McCain, meanwhile, has officially brought in $777,557 through August. But McCain's Kentucky finance chairwoman said the campaign's $1 million goal has already been met. The pace of giving quickened after McCain headlined a June fund-raiser in Louisville and has kept up after he named Alaska Gov. Sarah Palin as his running mate the campaign, said Cathy Bailey, who organized the June event.
"I think there's a good chance we can get to $1 million and a half," she said.The totals, according to the Federal Election Commission, show McCain's average donation in Kentucky is $297 compared to $165 for Obama. But Obama has attracted more than twice as many donors. Much of that has been unsolicited Internet donations made in $20 to $50 installments.
"I think it means that Obama has more support than people would like to admit in Kentucky ... particularly, I think in the urban areas," said U.S. Rep. Ben Chandler, D-Versailles, who endorsed Obama before Kentucky's May 20 primary.
About 87 percent — or $1.24 million — of Obama's Kentucky donations have come from the state's metro areas — Louisville, Lexington and Northern Kentucky. McCain, in contrast, has collected in $540,000 from those areas, which is 70 percent of his state total.
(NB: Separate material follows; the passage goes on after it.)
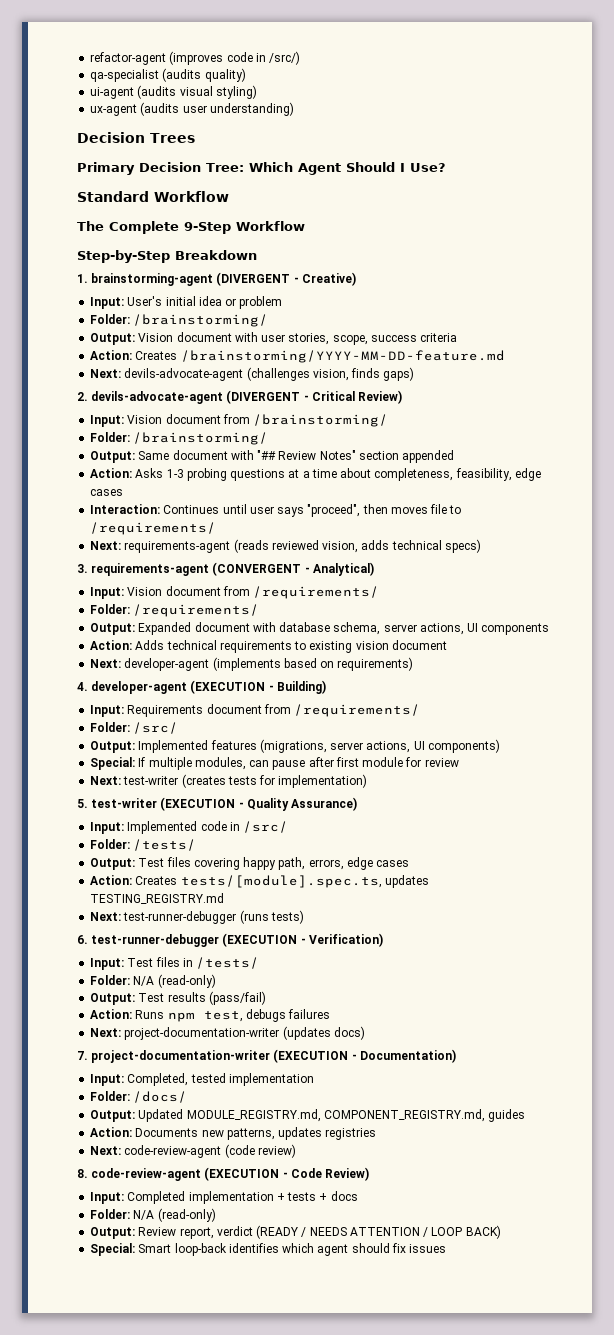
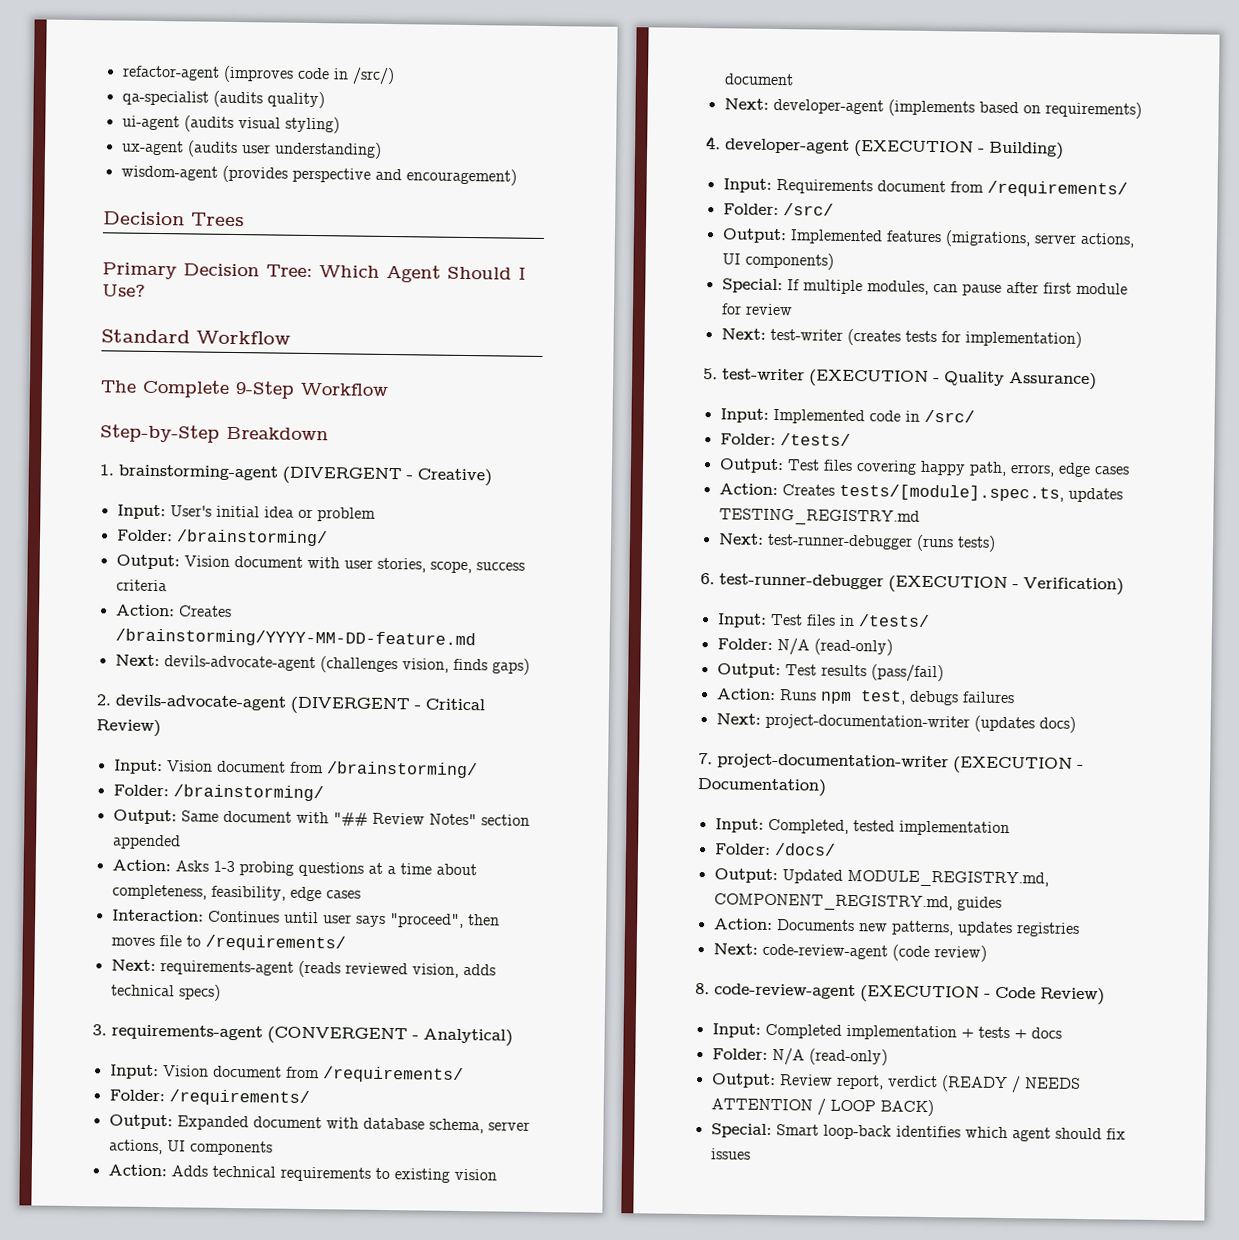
+ wisdom-agent (provides perspective and encouragement)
"Now how that translates into votes, I don't know," Chandler said. "Usually, the person who raises the most money wins, wherever that is. In Obama's case, I think everyone recognizes that vote-wise it's an uphill climb in Kentucky."
Lt. Gov. Daniel Mongiardo said apparent lack of support in rural Kentucky stems from unfamiliarity with Obama and his policies, as well as ignorance and racial discrimination.
"I think it's unfortunate that Kentucky is a state that exhibits discrimination such that we do because through the years we have been discriminated against," Mongiardo said. "We have so many people who will not vote for Barack because of the color of his skin. Not everybody wants to talk about that, but it's there."
In addition, Obama appeared in Kentucky just once this year — at a May rally in Louisville.
"Barack is a new entity," said Mongiardo, a former state senator from Hazard. "And we like to know and feel like we know who we're voting for."
Mongiardo was among those Democrats who attended Biden's fund-raiser last week, which included a private dinner with Biden for nearly 80 top donors who paid as much as $28,500 per couple to the Obama-Biden campaign and Democratic National Committee.
Those donors, who included Mongiardo and his wife Allison, rubbed elbows with Biden. Mongiardo said he urged Biden at that reception to campaign in Kentucky before Nov. 4.
Earlier, Biden gave about 20 minutes worth of remarks to 300 people who paid $1,000 to cram into a standing-room only ballroom and munch on crackers, cheese, vegetables and ranch dip at the Marriott.
"He sort of was apologetic for asking for money, but he said the Republican National Committee had out-raised us 10 to 1 and that's going to give them some power," said Louisville Metro Councilwoman Vicki Aubrey Welch after the event, which was closed to the press.
Indeed, the RNC — which is chaired by Kentuckian Robert "Mike" Duncan, an Inez banker — began September with $94 million compared to the DNC's $17.5 million.
Kentucky helped contribute to the RNC's cash advantage with the June 28 fund-raising event featuring McCain and Kentucky U.S. Sen. Mitch McConnell. The Louisville dinner event required a minimum donation of $1,000-per-plate and raked in a combined $2 million split among McCain's campaign, the Kentucky Republican Party and the RNC.
"For the first time ever, the Republican Party of Kentucky was a contributor to a national campaign," said state GOP chairman Steve Robertson. "That represented a big turning point for us."
Overall, Kentuckians have shelled out nearly $18.3 million during the 2008 election cycle to all political causes. Among all states Kentucky ranks 26th for its rate of giving, according to the Center for Responsive Politics.
That's roughly around the same amount and rank Kentucky has received over the last four election cycles. But the percentage of Kentucky donations going to Democrats is up sharply to 43 percent compared to 57 percent for Republicans. That reverses a six-year slide for Democrats receiving a low of 31 percent of Kentucky donations in 2006.
The Republicans' June fund-raiser was likely the only GOP presidential event that will take place in Kentucky this year, Bailey said.
"We're not going to have Senator McCain or Governor Palin in Kentucky for another fund-raising event," she said.
Bailey said she's still looking to organize Kentucky Republicans to seek out fund-raising events featuring Palin or McCain in nearby swing states. For instance, an event headlined by Palin is in the works for Oct. 10 in southern Ohio.
She said it's unlikely but not impossible that McCain could ultimately collect close to the $2.2 million that President George W. Bush brought in from the Bluegrass state in 2004.
But it's difficult to compare Bush's re-election fund-raising to McCain's efforts, which really only began in earnest in Kentucky less than five months ago, Bailey said.
McCain, in fact, received less than $22,000 from Kentuckians by February even after he appeared poised to win the nomination. He had just $170,000 from the Bluegrass State through April.
"We have to remember that a year ago, we didn't know that John McCain was going to be the candidate. There were so many other names," Bailey said. "So we had a lot of catch-up."